Relationship between HSC activation and GFAP (and GFAP-lacZ) expression
Early studies on the rat HSC showed that GFAP expression decreased as quiescent HSCs were activated or transdifferentiated to myofibroblast-like during fibrosis[7-9]. However, the notion of an inverse relationship between the GFAP expression and the HSC activation may not be as simple and straightforward. For example, whether the activated HSCs and myofibroblasts in vivo represented different activation stages of the same cell lineage, or two distinct cell types of different origins remained controversial. It is worthy noting that some recent data showed that activated HSCs expressed higher level of GFAP[11,34,37]. Our current data clearly showed that both the endogenous GFAP and the hGFAP-lacZ transgene were upregulated in a time- and dose-dependent manner in the rat HSC-T6 cells activated by TGF-β1.

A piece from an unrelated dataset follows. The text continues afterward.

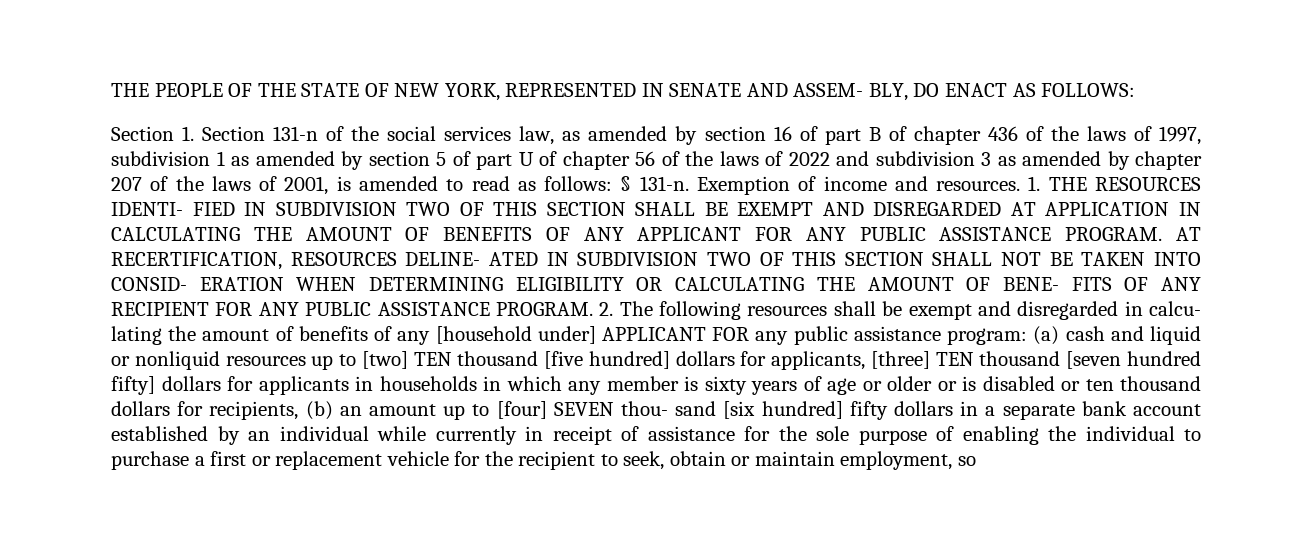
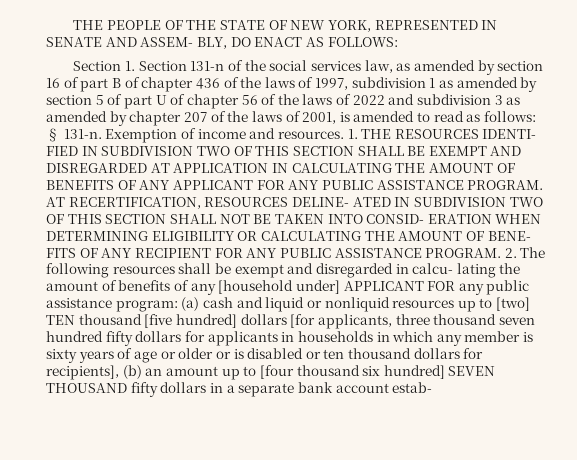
- (a) cash and liquid or nonliquid resources up to [two] TEN thousand [five hundred] dollars for applicants, [three] TEN thousand [seven hundred fifty] dollars for applicants in households in which any member is sixty years of age or older or is disabled or ten thousand dollars for recipients, (b) an amount up to [four] SEVEN thou- sand [six hundred] fifty dollars in a separate bank account established by an individual while currently in receipt of assistance for the sole purpose of enabling the individual to purchase a first or replacement vehicle for the recipient to seek, obtain or maintain employment, so
+ (a) cash and liquid or nonliquid resources up to [two] TEN thousand [five hundred] dollars [for applicants, three thousand seven hundred fifty dollars for applicants in households in which any member is sixty years of age or older or is disabled or ten thousand dollars for recipients], (b) an amount up to [four thousand six hundred] SEVEN THOUSAND fifty dollars in a separate bank account estab-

Our data demonstrated for the first time that the 2.2 kb hGFAP promoter is capable of expressing the lacZ reporter specifically in the rat HSC-T6 line and responding to TGF-β1 activation by re-regulation, in a similar manner as the rat astrocytic cell line C6. Furthermore our data also suggested that the molecular and cellular mechanisms (relevant trans-acting factors and signaling pathways) underlying the specific GFAP expression and induction are likely conserved in HSC line T6 and in the neural stellate cell line C6 alike. The current findings should provide a valuable genetic tool for manipulating HSCs towards the development of anti-fibrotic therapies.